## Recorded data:
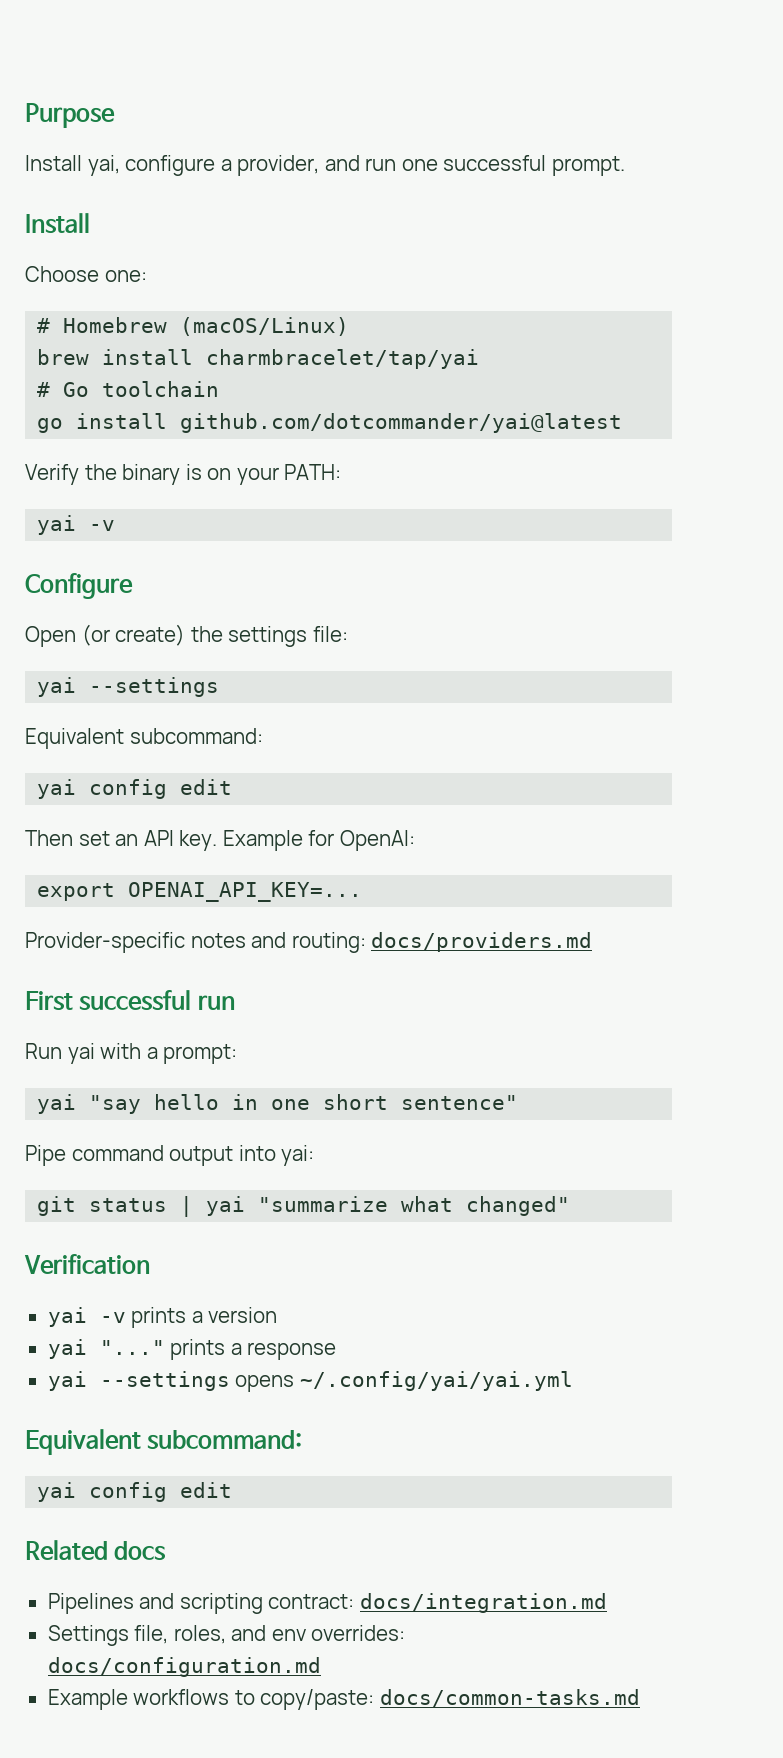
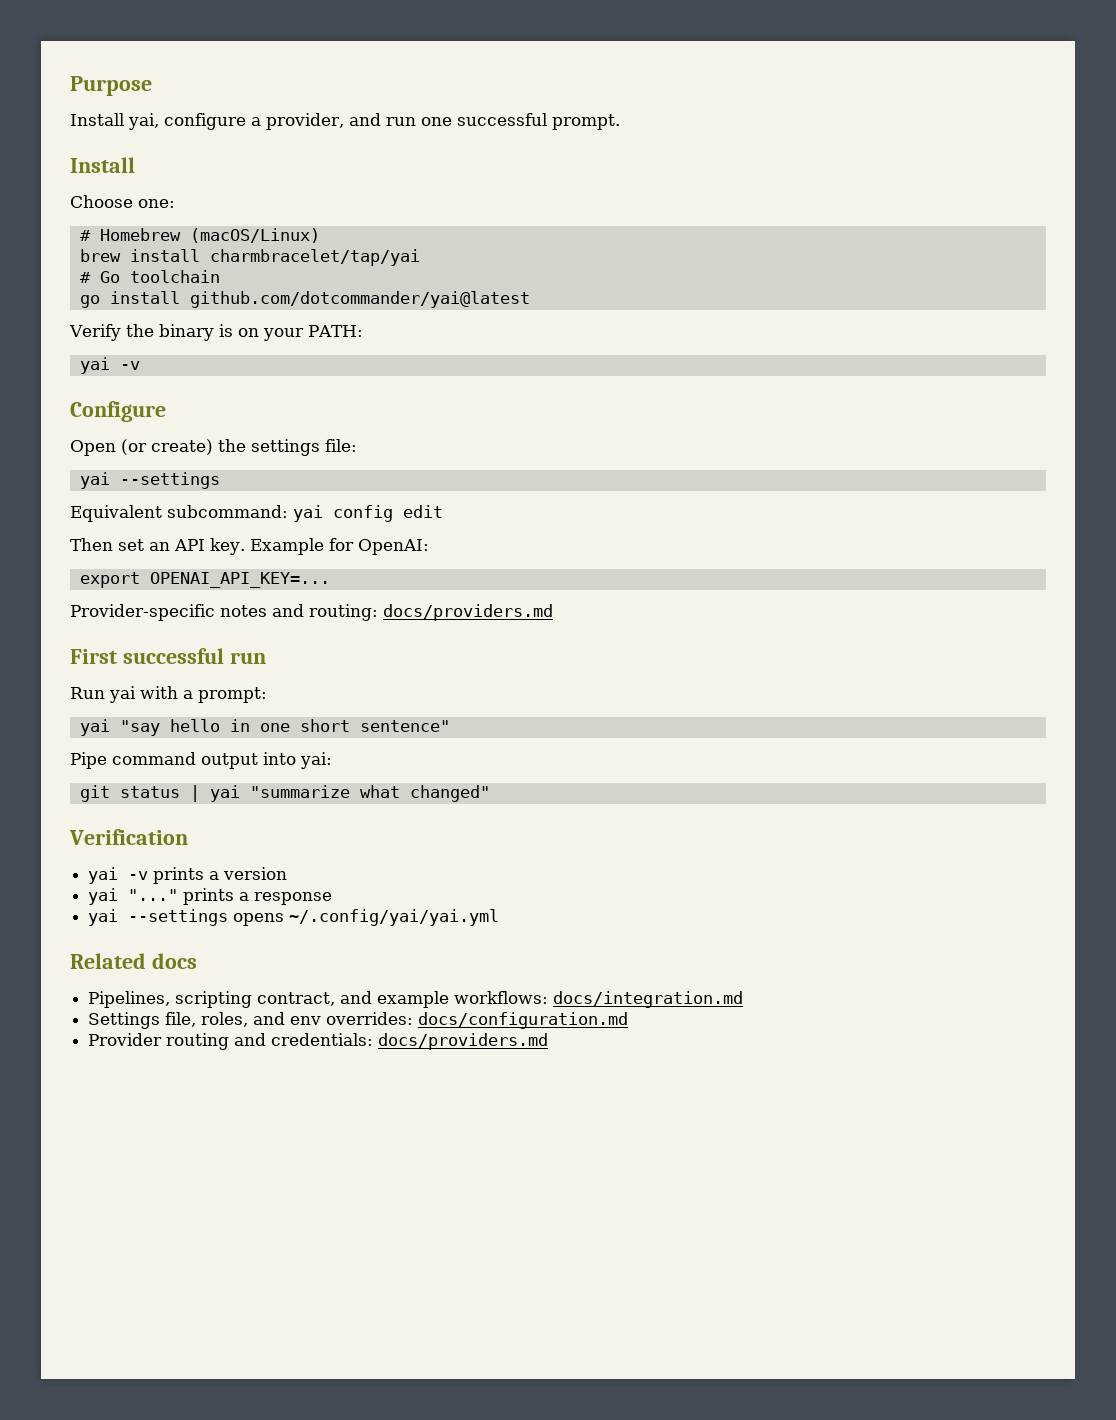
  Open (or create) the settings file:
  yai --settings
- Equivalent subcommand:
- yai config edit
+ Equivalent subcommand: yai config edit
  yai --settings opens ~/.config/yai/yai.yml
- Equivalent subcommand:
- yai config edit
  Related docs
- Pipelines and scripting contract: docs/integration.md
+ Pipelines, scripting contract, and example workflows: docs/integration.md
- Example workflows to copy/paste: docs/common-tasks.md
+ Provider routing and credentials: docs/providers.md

## Try it:
Give again only the lines starting at the one that contains "yai --settings opens ~/.config/yai/yai.yml" and running to the end of the data.

## Exercise solution:
  yai --settings opens ~/.config/yai/yai.yml
- Equivalent subcommand:
- yai config edit
  Related docs
- Pipelines and scripting contract: docs/integration.md
+ Pipelines, scripting contract, and example workflows: docs/integration.md
- Example workflows to copy/paste: docs/common-tasks.md
+ Provider routing and credentials: docs/providers.md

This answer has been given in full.